Tuesday, September 3, 2013

Keeping Life in Balance So You Can Sparkle

Hi, this is Chris from Autism Classroom News.  As the school year has gotten underway for many of you, the stress and exhaustion has also begun to set in.  I've read a number of blog posts recently about the stress of getting the year up and going and then Caitlin had a post on her Facebook page asking for suggestions.  She threw it out to the Sparklers for ideas and a post began to brew in my mind that was just longer than a Facebook response could handle.

Now, with that said, please understand that I have no real expertise in this area as it applies to my own life.  My balance traditionally has been highly skewed toward work and luckily that works for me.  However, as I always told my staff, do not use my life as the example of how you should conduct yours.  I love, love, love my job.  It is a passion and a calling for me, as I know it is for many of you.  So how do we keep from being engulfed by the passion (and the guilt as we try to do our best for everyone around us) to the detriment of our families, our friends and our social lives?  Here are some thoughts that began to gel in my mind while sitting by the pool on this long weekend.

1.  Plan ahead.  

Recognize that the beginning of the school year is going to require a good deal of up-front work.  Over on my blog I've been talking about classroom set up and I know that the process I suggest is a whole lot of work!  However, I also know that once that work gets done, the rest of the year runs more smoothly than if I don't take the time to do it.  So, put some time in now and get the schedule set up, the zoning plan for the staff written down, and some of the instruction planned for the next week or two.  Once things are set up in routines, things will run more smoothly and you'll have more time on your hands.

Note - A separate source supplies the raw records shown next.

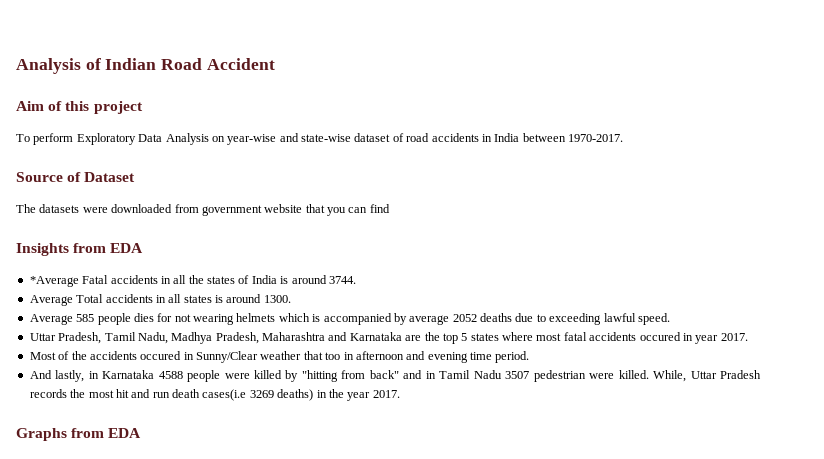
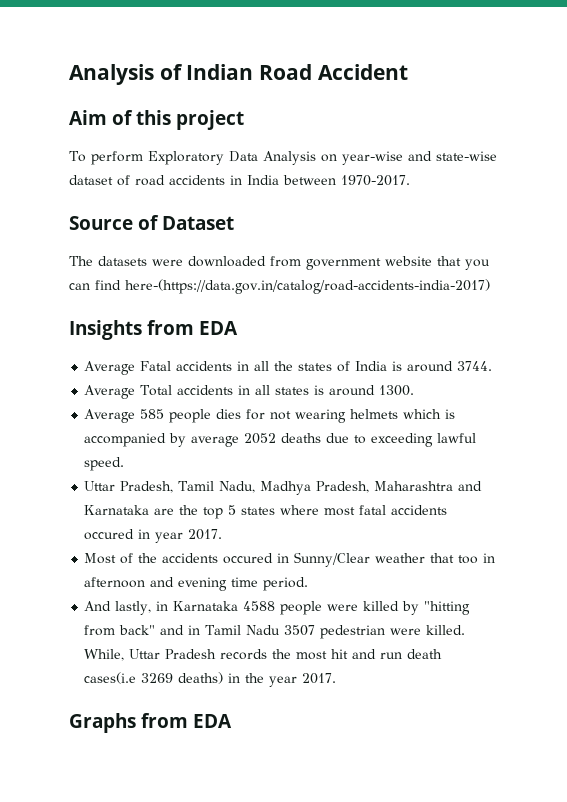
(390, 208) none -> [125,279,490,294] here-(https://data.gov.in/catalog/road-accidents-india-2017)
[29,276,79,287] *Average -> [84,361,136,375] Average

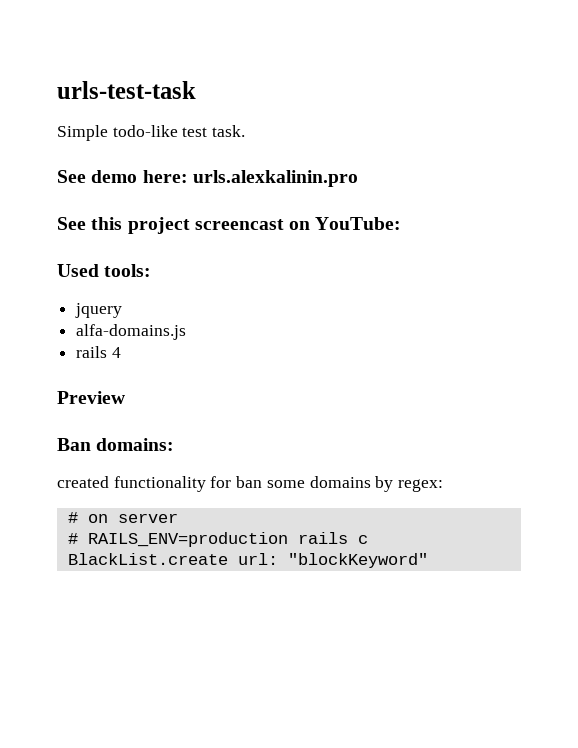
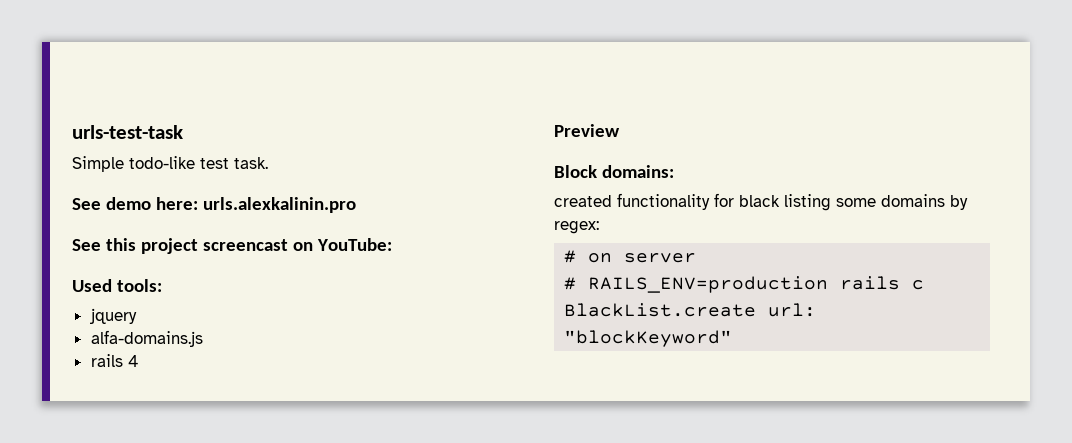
[57,438,91,451] Ban -> [554,165,597,178] Block
[236,476,263,488] ban -> [739,194,831,211] black listing

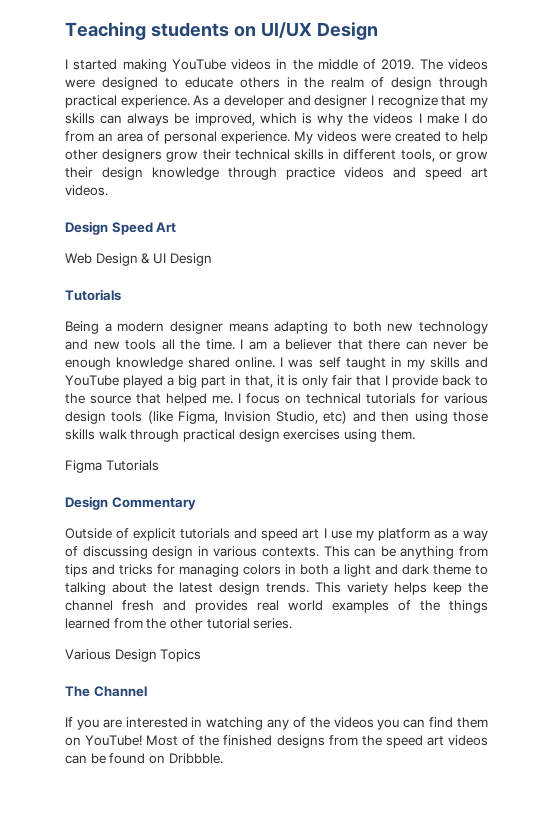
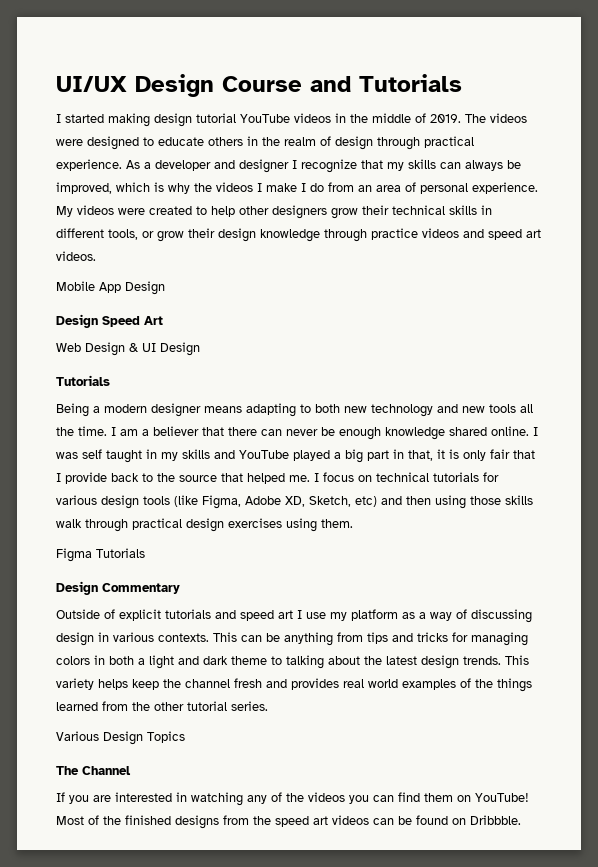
[65,22,256,40] Teaching students on -> (56, 84) none
(378, 31) none -> [222,74,462,92] Course and Tutorials
(167, 65) none -> [154,113,236,127] design tutorial
(108, 190) none -> [56,281,165,295] // Mobile App Design
[223,411,318,424] Invision Studio, -> [245,496,351,507] Adobe XD, Sketch,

2.  Make the most of the time you have.

Try to take the planning time you do have and make it as productive as possible.  Sometimes I have found I spend significant time discussing how overwhelmed I feel.  Some of that is needed to blow off steam, but sometimes if I took that time and could be productive, I would be much less overwhelmed.  Schools are inherently social environments and that tends to breed lots of interaction.  Sometimes that interaction is extremely productive, but sometimes it's just "admiring the problem" of how overworked everyone is.  So, to try to avoid getting sucked into that, try putting a sign on your door in the hour you spend after school that says you are working. I've also learned that if I can't be productive in one thing, sometimes it's time to do something else.  So if I'm spinning my wheels with lesson plans, perhaps it's time to run errands.  Or allot yourself a specific amount of time to hang in the teachers' lounge and talk and then, when that time is up, go back to your room and finish what needs to be done.  While in the short run you lose out time for camaraderie, in the long run you will accomplish more and be happier.

3.  Delegate.

Many special education teachers have the opportunity to work with paraprofessionals who support them in the classroom.  Many of us have difficulty asking others to do things for us.  Whether it be because it won't be done exactly the way we would do it or because we feel responsible because we think it's our job, support staff are there to support.  If you have been lucky you might have had a paraprofessional who was like your second brain.  She or he anticipated everything you needed before you had to tell them.  Don't assume that this applies to most paras, particularly if you are working with them for the first time.  Most people need direction from their leader about what needs to be done.  Some of the most successful teachers I have met who can delegate well have kept a to-do list somewhere central in the classroom.  On this list, the teacher writes in items that need to be made, laminated, cut, created, or organized.  Whenever there is a free moment for a staff member, he or she checks the list to complete something.  If you are lucky enough to have staff who remain after students leave, this becomes their list of things to do, reducing your need to direct others.  Do your paras leave when the students leave?  Then the day that the complex kid is out with the flu is an excellent time for someone to pick up the to-do list during the school day.  Need visuals made on Boardmaker--teach one of your staff to work the software.  Yes, it takes more time to teach them, but once it's done you don't have to be the one to do it anymore.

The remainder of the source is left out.